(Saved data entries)
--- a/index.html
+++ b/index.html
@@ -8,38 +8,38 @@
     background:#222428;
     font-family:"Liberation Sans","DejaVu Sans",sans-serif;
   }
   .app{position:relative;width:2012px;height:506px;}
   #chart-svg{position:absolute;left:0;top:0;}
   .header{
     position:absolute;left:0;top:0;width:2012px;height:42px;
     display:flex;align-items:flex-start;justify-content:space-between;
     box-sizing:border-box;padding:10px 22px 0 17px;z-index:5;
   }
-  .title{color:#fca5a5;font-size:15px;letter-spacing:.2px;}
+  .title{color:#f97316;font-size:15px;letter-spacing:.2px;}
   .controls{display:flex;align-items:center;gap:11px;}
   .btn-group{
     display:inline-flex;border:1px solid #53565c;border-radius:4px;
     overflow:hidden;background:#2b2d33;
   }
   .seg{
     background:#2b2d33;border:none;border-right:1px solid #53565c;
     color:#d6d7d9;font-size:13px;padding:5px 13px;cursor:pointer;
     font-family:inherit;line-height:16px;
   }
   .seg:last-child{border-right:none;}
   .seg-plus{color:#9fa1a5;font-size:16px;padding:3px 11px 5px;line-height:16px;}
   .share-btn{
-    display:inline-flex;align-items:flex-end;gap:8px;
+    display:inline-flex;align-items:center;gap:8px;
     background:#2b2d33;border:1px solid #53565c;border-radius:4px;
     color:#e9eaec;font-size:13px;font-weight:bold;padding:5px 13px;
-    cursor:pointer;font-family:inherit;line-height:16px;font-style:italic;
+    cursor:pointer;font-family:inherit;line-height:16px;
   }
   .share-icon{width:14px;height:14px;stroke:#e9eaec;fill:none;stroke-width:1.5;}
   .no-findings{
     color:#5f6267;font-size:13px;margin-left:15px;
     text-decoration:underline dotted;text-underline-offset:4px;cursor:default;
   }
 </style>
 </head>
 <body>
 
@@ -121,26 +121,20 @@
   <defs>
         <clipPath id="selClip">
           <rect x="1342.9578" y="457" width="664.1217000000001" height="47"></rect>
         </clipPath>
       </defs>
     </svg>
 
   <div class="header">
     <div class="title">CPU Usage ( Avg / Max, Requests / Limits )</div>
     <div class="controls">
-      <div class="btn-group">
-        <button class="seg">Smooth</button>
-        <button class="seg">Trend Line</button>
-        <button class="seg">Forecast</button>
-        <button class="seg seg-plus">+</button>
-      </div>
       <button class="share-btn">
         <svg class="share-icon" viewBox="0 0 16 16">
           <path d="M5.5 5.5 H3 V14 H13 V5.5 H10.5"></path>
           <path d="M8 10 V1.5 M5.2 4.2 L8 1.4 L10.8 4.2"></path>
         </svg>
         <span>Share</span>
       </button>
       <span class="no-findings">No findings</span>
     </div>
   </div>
...
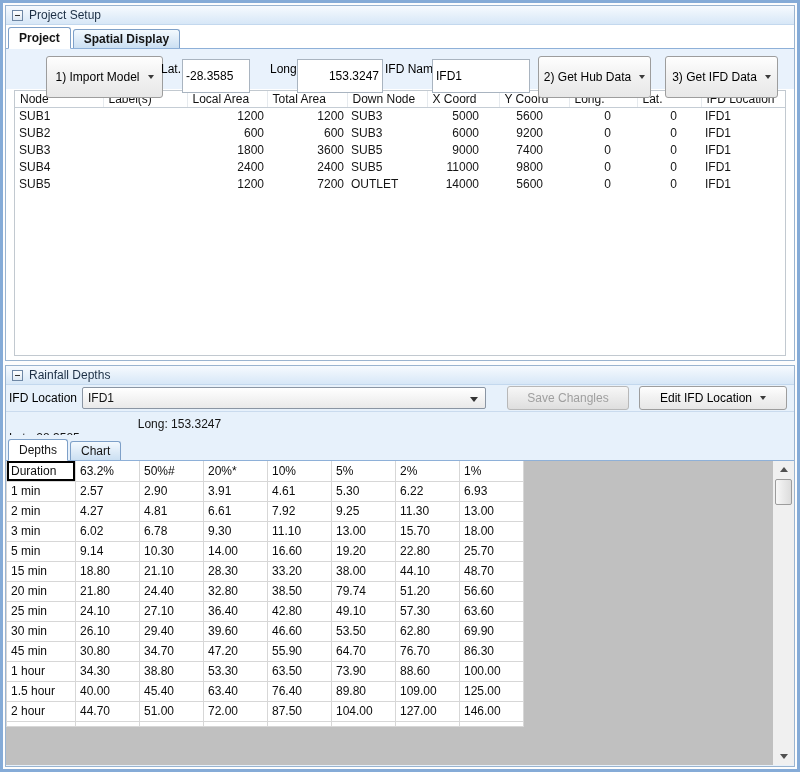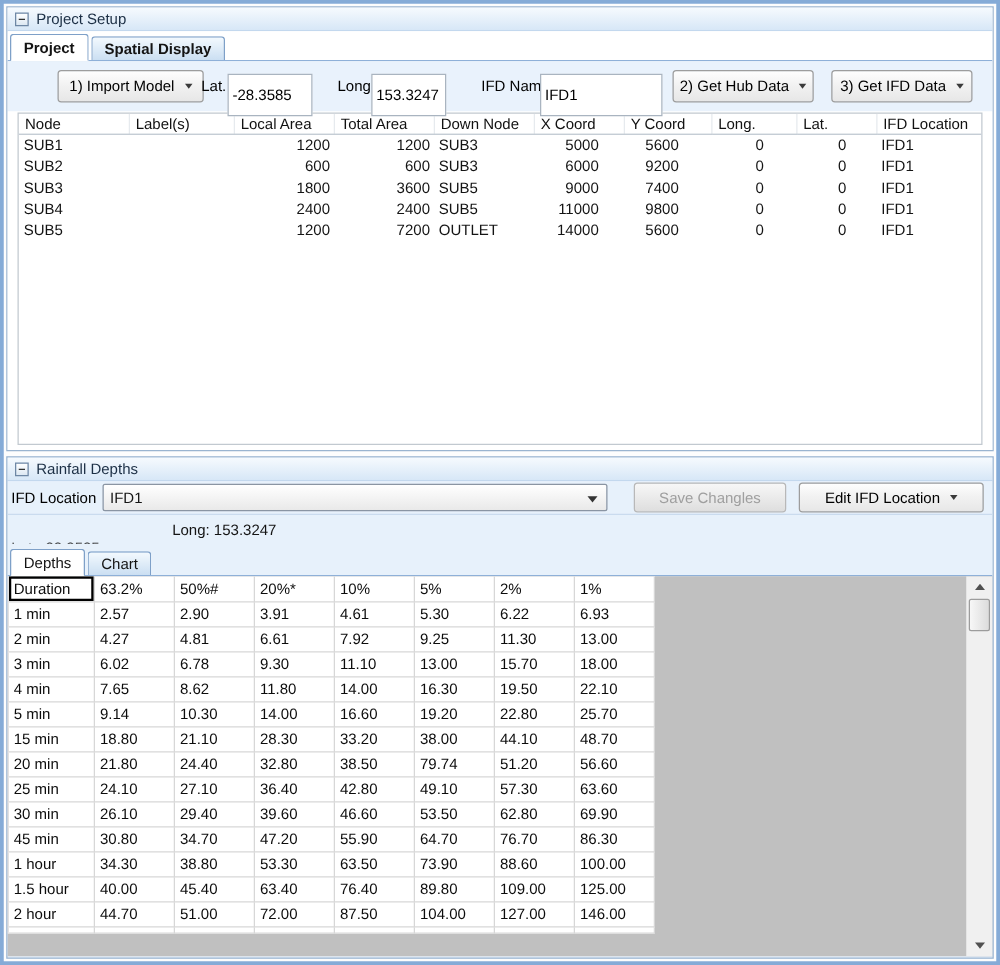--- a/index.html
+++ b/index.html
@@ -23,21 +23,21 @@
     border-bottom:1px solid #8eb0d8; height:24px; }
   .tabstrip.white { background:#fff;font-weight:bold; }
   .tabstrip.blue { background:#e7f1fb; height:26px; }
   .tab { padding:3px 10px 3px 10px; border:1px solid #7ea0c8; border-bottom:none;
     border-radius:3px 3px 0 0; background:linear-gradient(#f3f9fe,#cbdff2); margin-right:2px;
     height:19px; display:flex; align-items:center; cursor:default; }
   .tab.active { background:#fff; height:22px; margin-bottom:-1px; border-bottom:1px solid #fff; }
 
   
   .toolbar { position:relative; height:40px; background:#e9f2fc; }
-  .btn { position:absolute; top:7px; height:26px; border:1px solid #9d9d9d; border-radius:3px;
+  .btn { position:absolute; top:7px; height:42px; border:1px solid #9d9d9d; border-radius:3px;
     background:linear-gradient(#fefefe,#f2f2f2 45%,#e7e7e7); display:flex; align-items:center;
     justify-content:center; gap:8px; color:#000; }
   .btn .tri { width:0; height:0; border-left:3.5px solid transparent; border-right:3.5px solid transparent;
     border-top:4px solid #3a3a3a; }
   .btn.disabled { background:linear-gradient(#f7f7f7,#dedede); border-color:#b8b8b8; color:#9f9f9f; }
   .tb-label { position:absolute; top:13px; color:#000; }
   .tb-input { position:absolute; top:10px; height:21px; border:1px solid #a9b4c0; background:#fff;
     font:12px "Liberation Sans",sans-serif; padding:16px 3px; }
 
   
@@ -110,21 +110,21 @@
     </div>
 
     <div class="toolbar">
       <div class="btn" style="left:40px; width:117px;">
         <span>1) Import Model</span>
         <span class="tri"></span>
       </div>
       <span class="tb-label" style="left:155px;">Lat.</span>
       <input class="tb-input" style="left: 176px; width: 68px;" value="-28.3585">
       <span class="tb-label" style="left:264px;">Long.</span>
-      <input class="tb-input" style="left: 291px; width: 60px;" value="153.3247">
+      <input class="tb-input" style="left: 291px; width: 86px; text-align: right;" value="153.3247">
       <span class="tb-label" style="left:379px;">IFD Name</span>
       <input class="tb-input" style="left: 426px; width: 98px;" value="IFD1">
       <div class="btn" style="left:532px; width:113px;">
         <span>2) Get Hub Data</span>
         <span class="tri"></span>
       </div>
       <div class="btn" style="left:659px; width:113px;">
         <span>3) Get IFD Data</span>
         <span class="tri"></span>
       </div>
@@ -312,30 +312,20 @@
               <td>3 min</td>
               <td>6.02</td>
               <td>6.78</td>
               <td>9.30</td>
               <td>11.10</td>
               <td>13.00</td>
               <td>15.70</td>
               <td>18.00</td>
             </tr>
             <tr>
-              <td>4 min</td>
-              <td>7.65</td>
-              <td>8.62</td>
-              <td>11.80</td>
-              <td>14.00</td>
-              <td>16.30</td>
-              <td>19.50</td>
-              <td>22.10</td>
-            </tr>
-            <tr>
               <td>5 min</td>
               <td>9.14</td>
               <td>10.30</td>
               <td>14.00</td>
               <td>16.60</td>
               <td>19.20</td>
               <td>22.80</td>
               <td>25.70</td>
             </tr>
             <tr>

* _Exercise description_
What you give back should be exactly the lines of the data above from the line with "color:#e9eaec;font-size:13px;font-weight:bold;padding:5px 13px;" through the line with "Requests / Limits )</div>", both of those included, and nothing more.

* _Output for this task_
     color:#e9eaec;font-size:13px;font-weight:bold;padding:5px 13px;
-    cursor:pointer;font-family:inherit;line-height:16px;font-style:italic;
+    cursor:pointer;font-family:inherit;line-height:16px;
   }
   .share-icon{width:14px;height:14px;stroke:#e9eaec;fill:none;stroke-width:1.5;}
   .no-findings{
     color:#5f6267;font-size:13px;margin-left:15px;
     text-decoration:underline dotted;text-underline-offset:4px;cursor:default;
   }
 </style>
 </head>
 <body>
 
@@ -121,26 +121,20 @@
   <defs>
         <clipPath id="selClip">
           <rect x="1342.9578" y="457" width="664.1217000000001" height="47"></rect>
         </clipPath>
       </defs>
     </svg>
 
   <div class="header">
     <div class="title">CPU Usage ( Avg / Max, Requests / Limits )</div>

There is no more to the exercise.